Rather, the meteorite has «been sitting out there, past Mars, untouched, since before any of the planets were created,» Shaun Fowler, a microscopist at Loughborough University, said in a statement, «meaning we have the rare opportunity to examine a piece of our primordial past.»
The rock is small, charcoal-colored and fragile, sort of like a chunk of crumbling concrete. The meteorite is mostly made of minerals such as olivine and phyllosilicates, Fowler said, as well as round grains called chondrules, which were partially molten beads incorporated into the asteroid when it first formed.
«But the composition is different to anything you would find here on Earth and potentially unlike any other meteorites we’ve found — possibly containing some previously unknown chemistry or physical structure never before seen in other recorded meteorite samples,» Fowler said.
At high magnification using an electron microscope, spherical mineral beads called chondrules are visible embedded in the meteorite.
At high magnification using an electron microscope, spherical mineral beads called chondrules are visible embedded in the meteorite. (Image credit: The Loughborough Materials Characterisation Centre)

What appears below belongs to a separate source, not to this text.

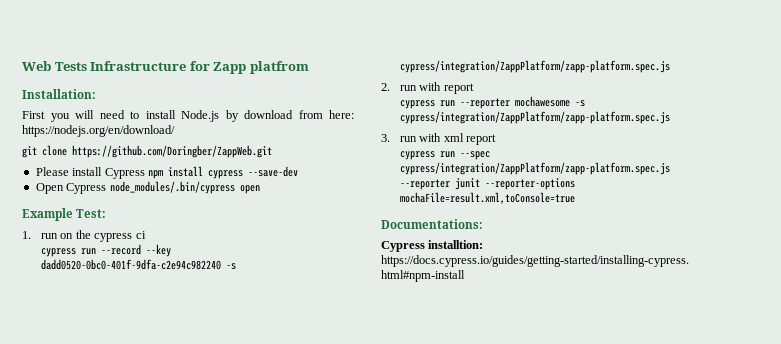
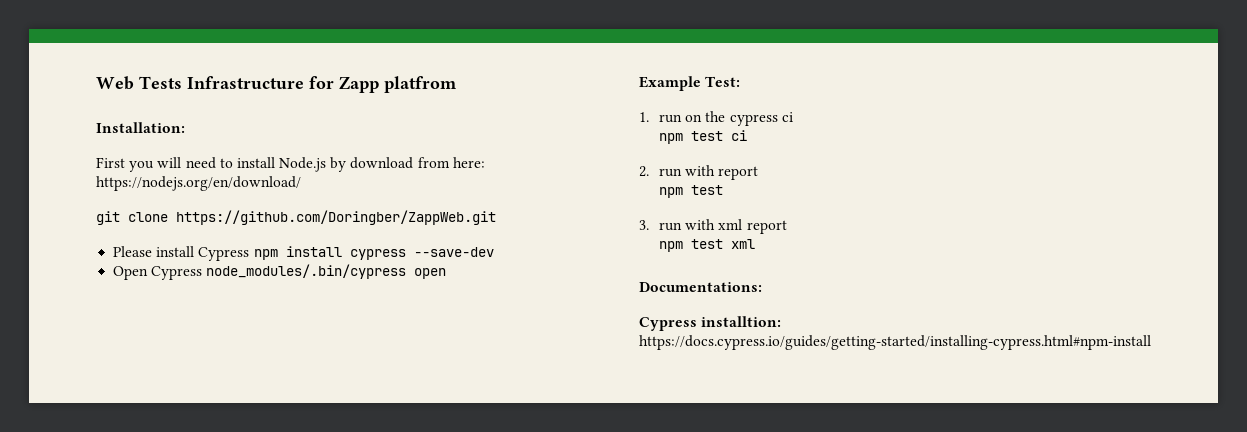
[41,244,172,257] [41,259,237,270] [400,60,671,73] [381,82,474,94] [400,96,586,109] [400,111,671,124] cypress run --record --key dadd0520-0bc0-401f-9dfa-c2e94c982240 -s cypress/integration/ZappPlatform/zapp-platform.spec.js // 2. run with report // cypress run --reporter mochawesome -s cypress/integration/ZappPlatform/zapp-platform.spec.js -> [659,130,748,144] [639,165,759,180] [659,185,724,198] npm test ci // 2. run with report // npm test
[400,151,491,160] [400,162,671,175] [400,178,576,190] [400,192,576,204] cypress run --spec cypress/integration/ZappPlatform/zapp-platform.spec.js --reporter junit --reporter-options mochaFile=result.xml,toConsole=true -> [659,239,756,252] npm test xml

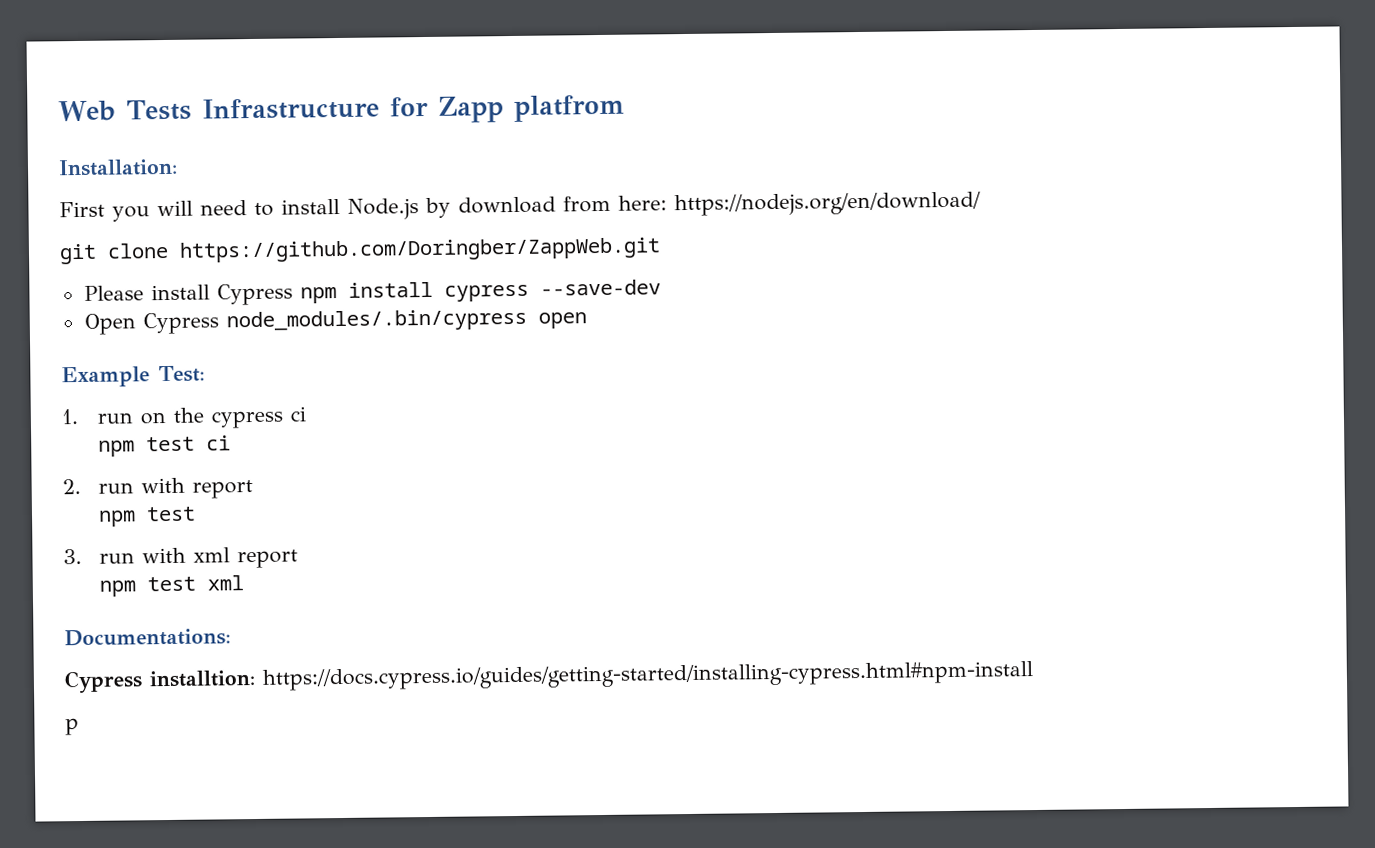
(1151, 342) none -> [65,718,79,736] // p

Researchers at Loughborough University and EAARO are using electron microscopy to study the surface of the meteorite down to the nanometer (a billionth of a meter), as well as techniques called vibrational spectroscopy and X-ray diffraction, which allow them to delve into the chemical structure of the minerals in the meteorite. If the team can confirm the presence of amino acids in the sample, the findings might reveal new information about how the early geochemistry of the solar system set the stage for life. The examination of the meteorite is still in the initial stages.
«At this stage, we have learned a good deal about it, but we’ve barely scratched the surface,» Sandie Dann, a chemist at Loughborough University, said in the statement.